El café humea. Tiene sabor a hogar aunque lo toma en un local de paso. Es un café diario entre desconocidos que empiezan a dejar de serlo.
Ana maneja la máquina mejor que nadie. Si es ella quien prepara el primer café de la mañana el desayuno sabe mejor; la cafeína anima más. El día que lo hace su marido, por muy jefe que sea, el líquido tostado es poco más que eso.

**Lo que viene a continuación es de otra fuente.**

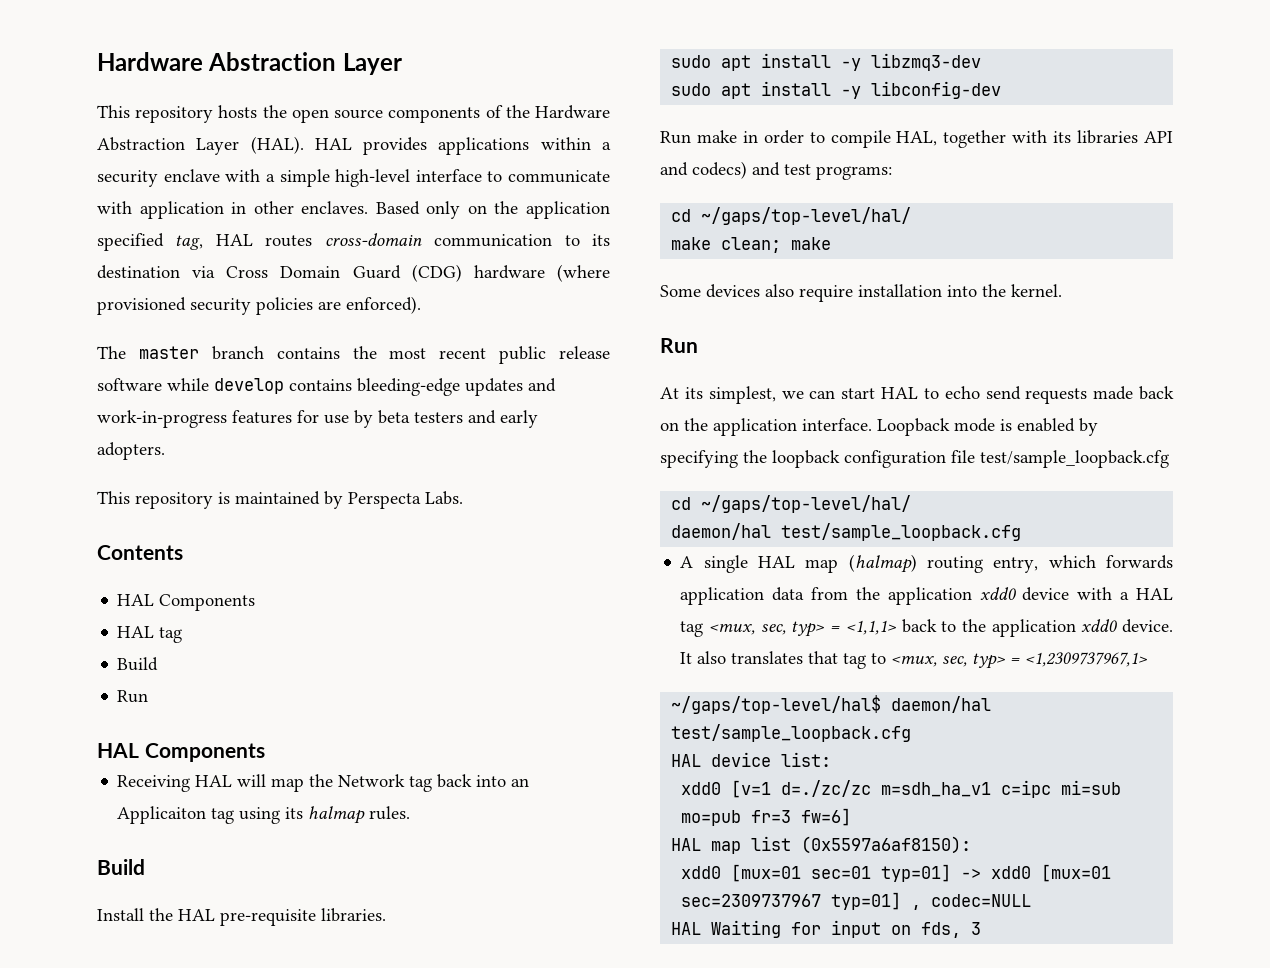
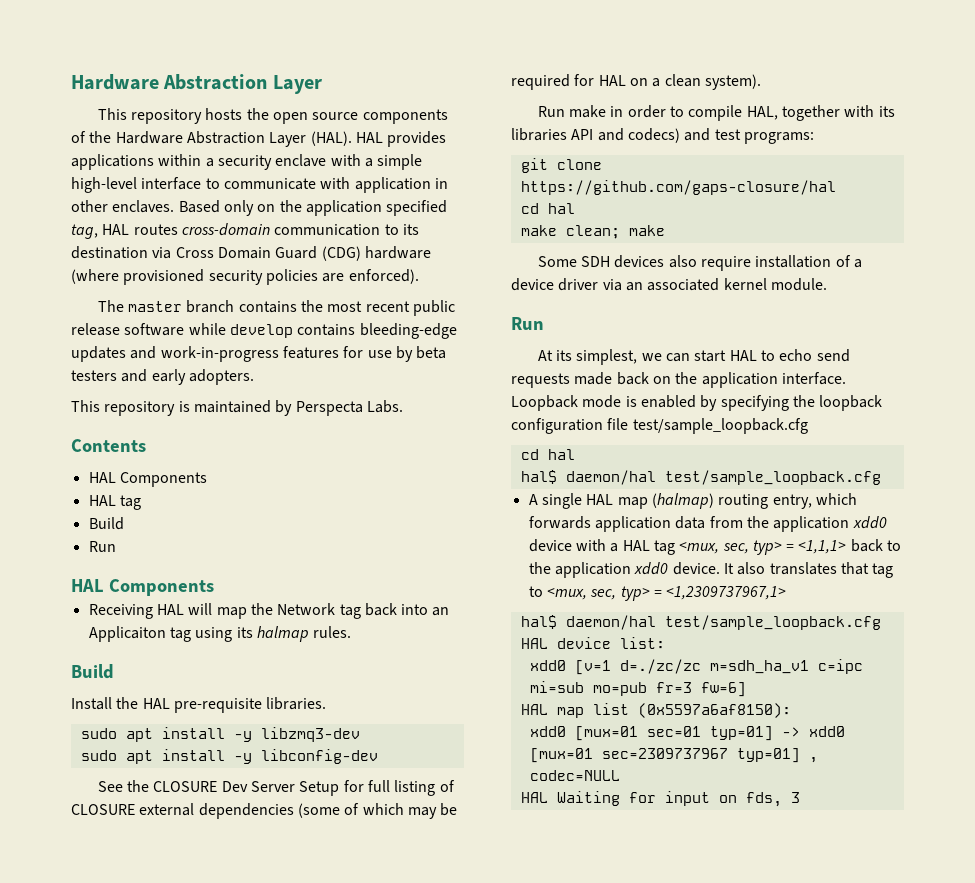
(1002, 90) none -> [97,780,455,796] [71,803,458,819] [511,74,761,90] // See the CLOSURE Dev Server Setup for full listing of CLOSURE external dependencies (some of which may be required for HAL on a clean system).
[671,207,912,225] // cd ~/gaps/top-level/hal/ -> [520,158,602,173] [520,180,836,195] [520,203,575,214] // git clone https://github.com/gaps-closure/hal // cd hal
(701, 291) none -> [581,256,611,267] SDH
[947,284,1062,297] into the kernel. -> [835,255,862,268] [511,278,827,291] of a device driver via an associated kernel module.
[701,495,912,513] ~/gaps/top-level/hal/ // -> [547,449,575,460] [520,470,557,484] hal // hal$
[671,695,882,714] ~/gaps/top-level/hal$ -> [520,615,557,629] hal$

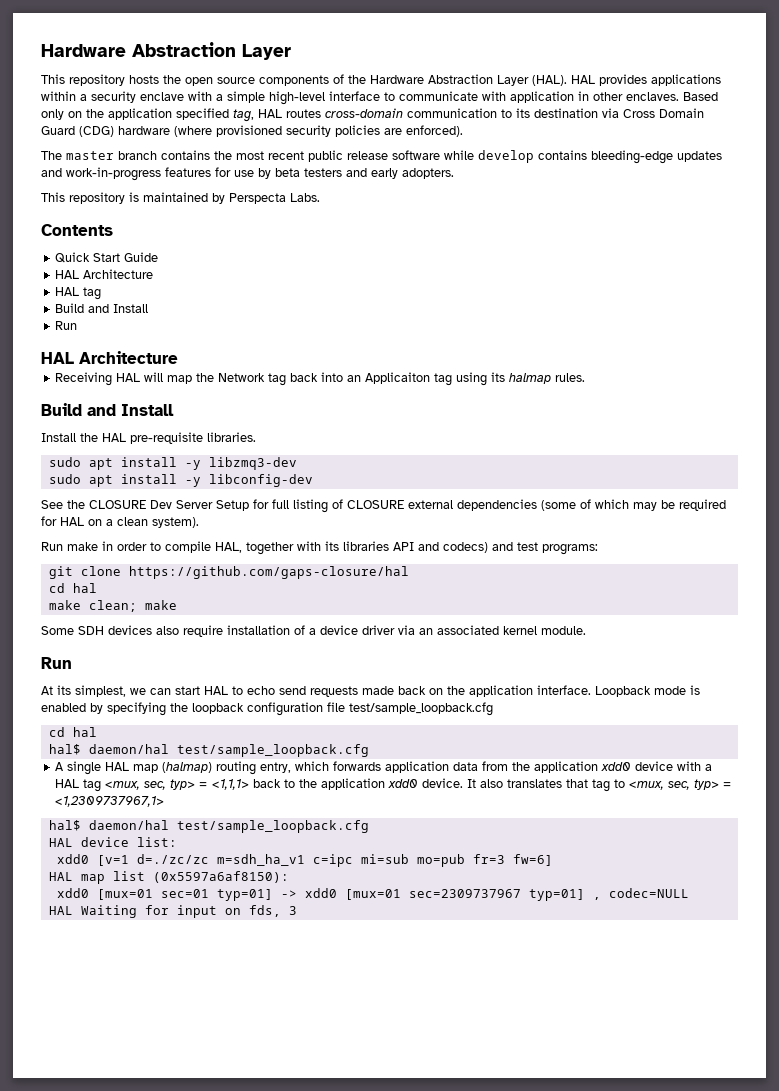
[88,472,207,487] // HAL Components -> [55,252,159,263] [55,269,154,279] // Quick Start Guide // HAL Architecture
(124, 523) none -> [88,304,149,313] and Install
[108,579,214,596] Components -> [79,351,178,364] Architecture
(114, 671) none -> [87,404,174,416] and Install

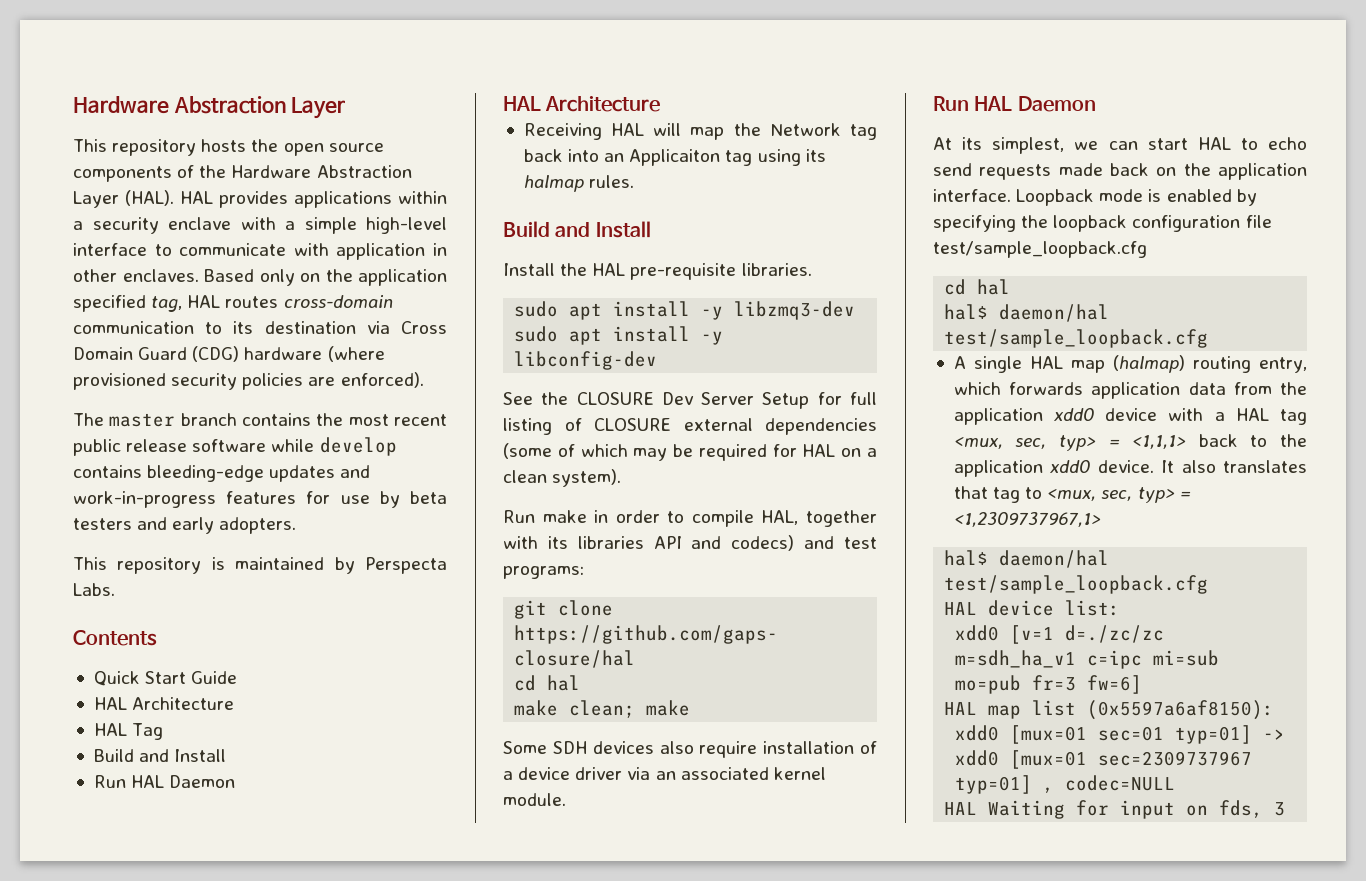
[83,287,102,300] tag -> [132,723,164,740] Tag
(78, 325) none -> [131,775,236,788] HAL Daemon
(72, 663) none -> [974,96,1096,112] HAL Daemon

Ella es fiel en sus horarios, y quizá por eso sus anfitriones se han ido haciendo fieles en su cuidado. Les basta verla entrar para preparar su café. Leche, la justa para ser algo más que un cortado y algo menos que un tazón. Ningún sobre de azúcar en el plato. Hace tiempo que dejaron de ponerlo y no hizo falta más explicación. A cambio empezó a aparecer un trocito de chocolate. A veces ni siquiera está envuelto. A veces es incluso un pellizco de apariencia infantil de una de las tabletas que Ana usa en cocina. Unos minutos más tarde la tostada. Pan del de toda la vida, dorado al fuego pero sin pasar. Aceite, tomate y sal. En ese orden. Al lado, enseguida (si es que no estaban ya allí desde su entrada), los periódicos apilados uno sobre otro en cualquier orden.

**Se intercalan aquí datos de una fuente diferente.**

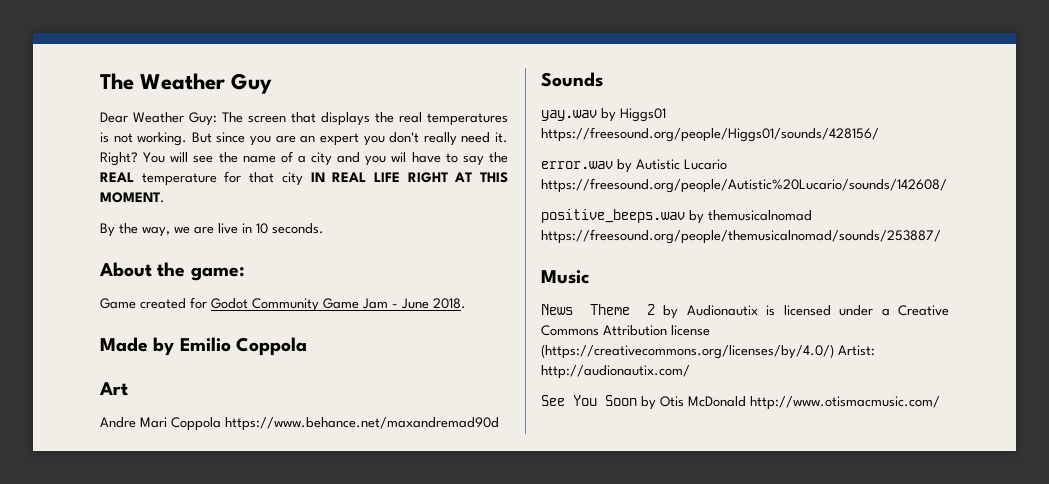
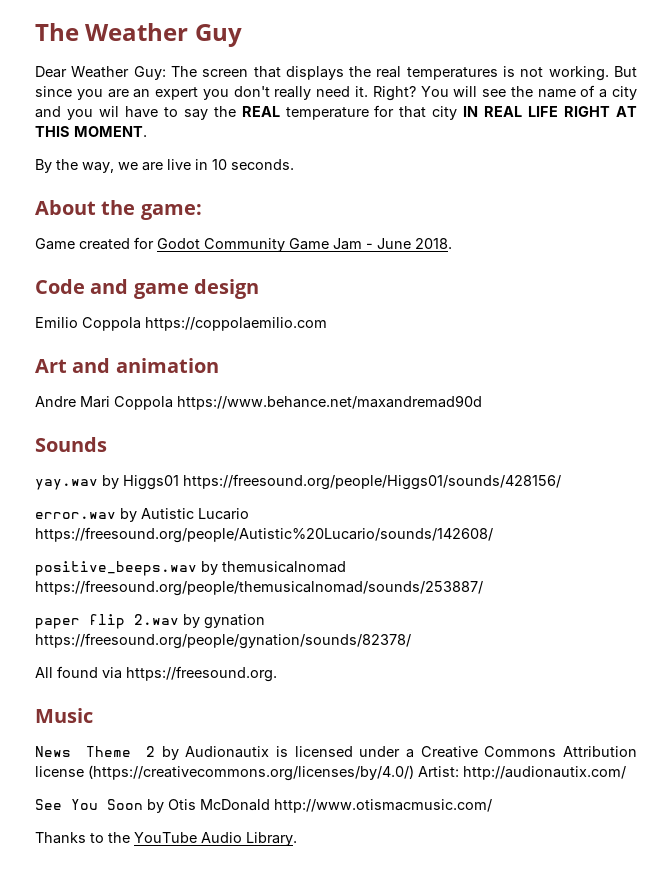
[100,337,175,356] Made by -> [35,279,260,299] Code and game design //
(307, 346) none -> [145,317,327,331] https://coppolaemilio.com
(128, 389) none -> [72,358,219,373] and animation
(941, 236) none -> [35,614,265,629] [35,633,411,649] [35,666,277,682] // paper flip 2.wav by gynation https://freesound.org/people/gynation/sounds/82378/ // All found via https://freesound.org.
(940, 403) none -> [35,832,297,846] // Thanks to the YouTube Audio Library.

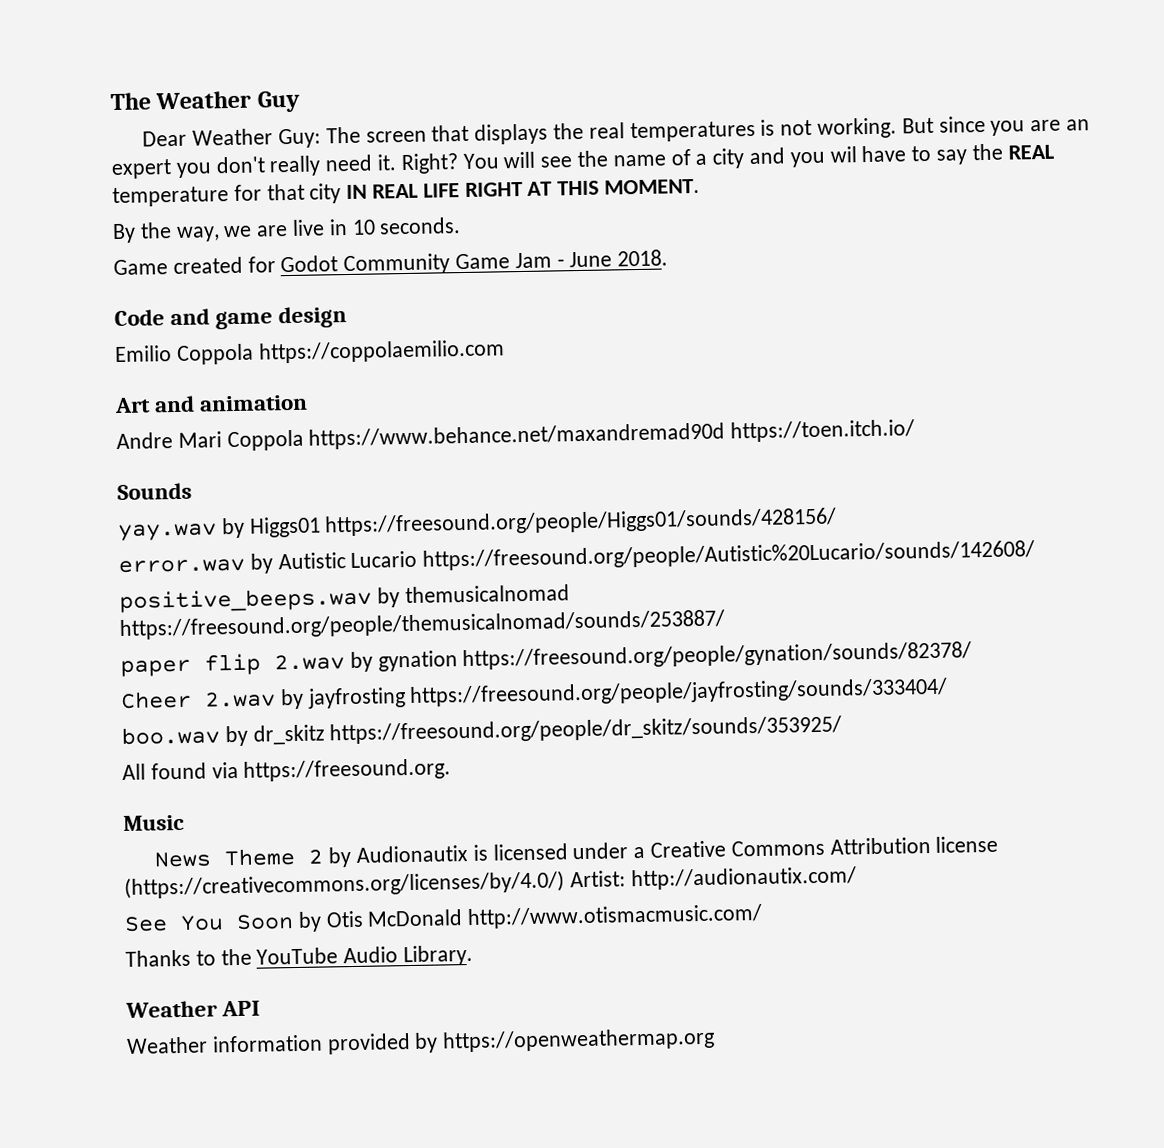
[35,200,202,220] // About the game: -> (462, 226) none
(482, 402) none -> [730,419,916,443] https://toen.itch.io/
(411, 641) none -> [120,677,949,710] [121,715,843,747] // Cheer 2.wav by jayfrosting https://freesound.org/people/jayfrosting/sounds/333404/ // boo.wav by dr_skitz https://freesound.org/people/dr_skitz/sounds/353925/
(297, 839) none -> [125,1000,261,1018] [126,1027,716,1055] // Weather API // Weather information provided by https://openweathermap.org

Y de nuevo hoy los periódicos quedan intactos.
Sus ojos no van más allá de la portada que el azar dejó a la vista. Ana mira de soslayo, sorprendida por el cambio operado en la secuencia de actos de esa mujer menuda, familiar aunque desconocida, que no ha dejado de tomar el desayuno en su pequeño café desde que empezara a ir por la sede de un partido político enfrente de su bar. Puede que sea empleada. Nada sabe de ella.

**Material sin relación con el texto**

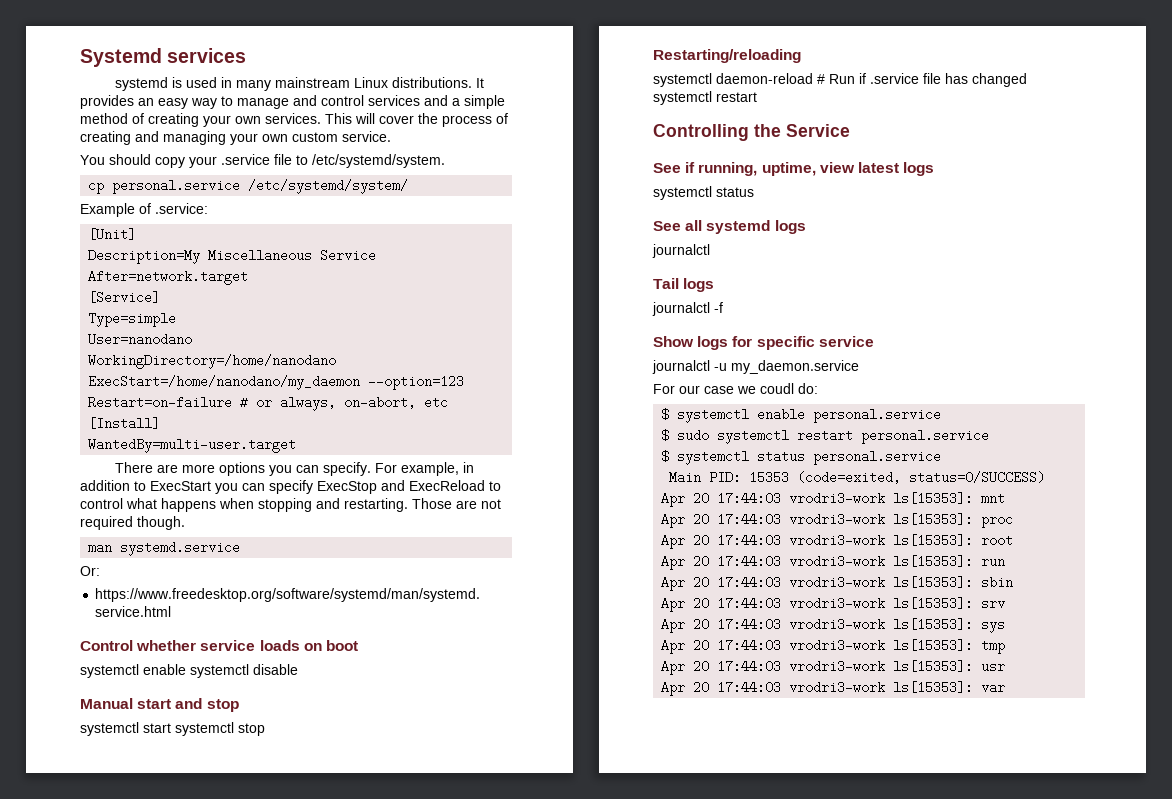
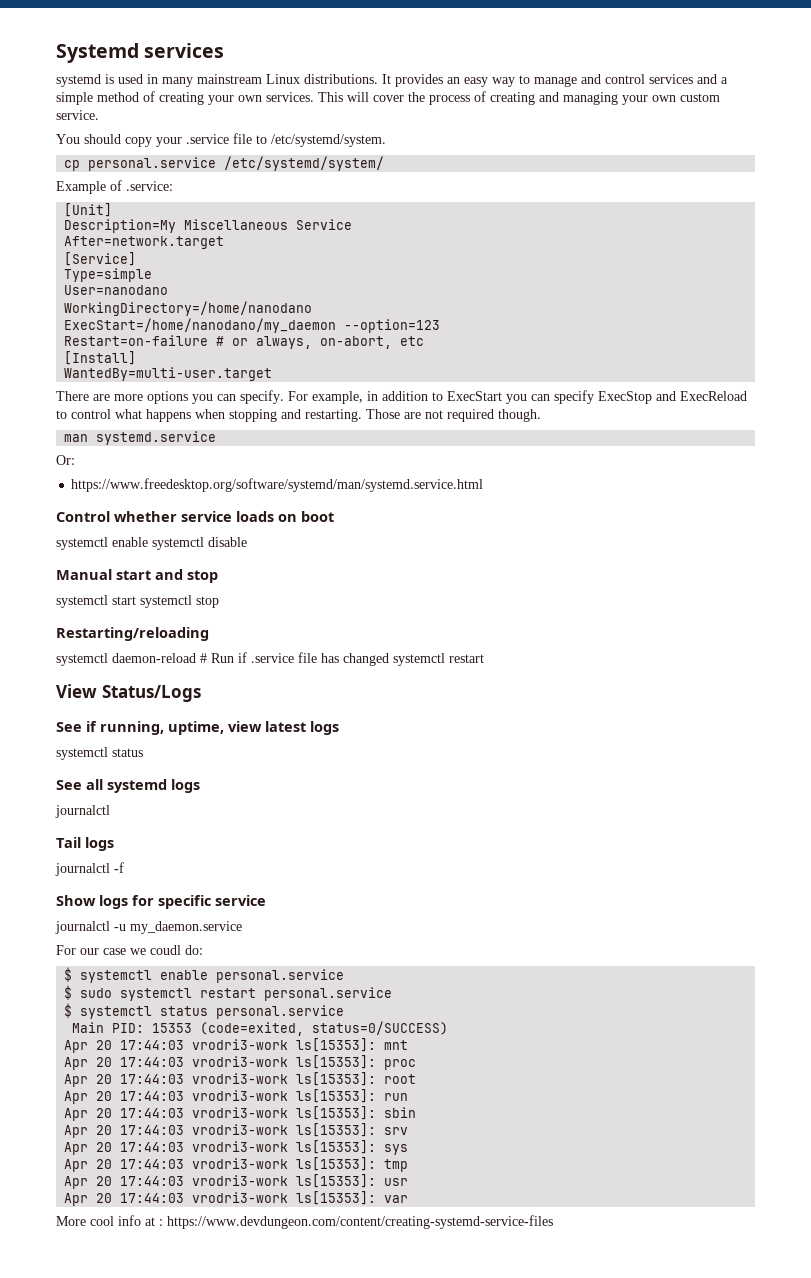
[653,124,850,141] Controlling the Service -> [56,684,201,702] View Status/Logs
(1006, 687) none -> [56,1215,553,1229] // More cool info at : https://www.devdungeon.com/content/creating-systemd-service-files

Termina el desayuno. Como siempre en estos pocos años, reserva un sorbo de café para el final y después, cuando la taza está vacía del todo, introduce métodicamente los restos de servilleta en la taza vacía y se levanta. Si hubiera mirado alguno de los periódicos, ahora lo estaría cerrando y ordenando el montón, antes de dejar sobre la barra las monedas justas para pagar su desayuno. Después se despediría amablemente y cruzaría la calle.
Pero hoy tampoco lo hace.
Deja sus monedas y mira a Ana quien, antes de escuchar “hasta mañana” y responder “adiós” como es ya costumbre entre dos desconocidas, le sonríe y clava su mirada durante dos largos segundos en sus ojos. Y en ese tiempo, que es el justo, solo le dice, “hoy tampoco la prensa cuenta buenas noticias”.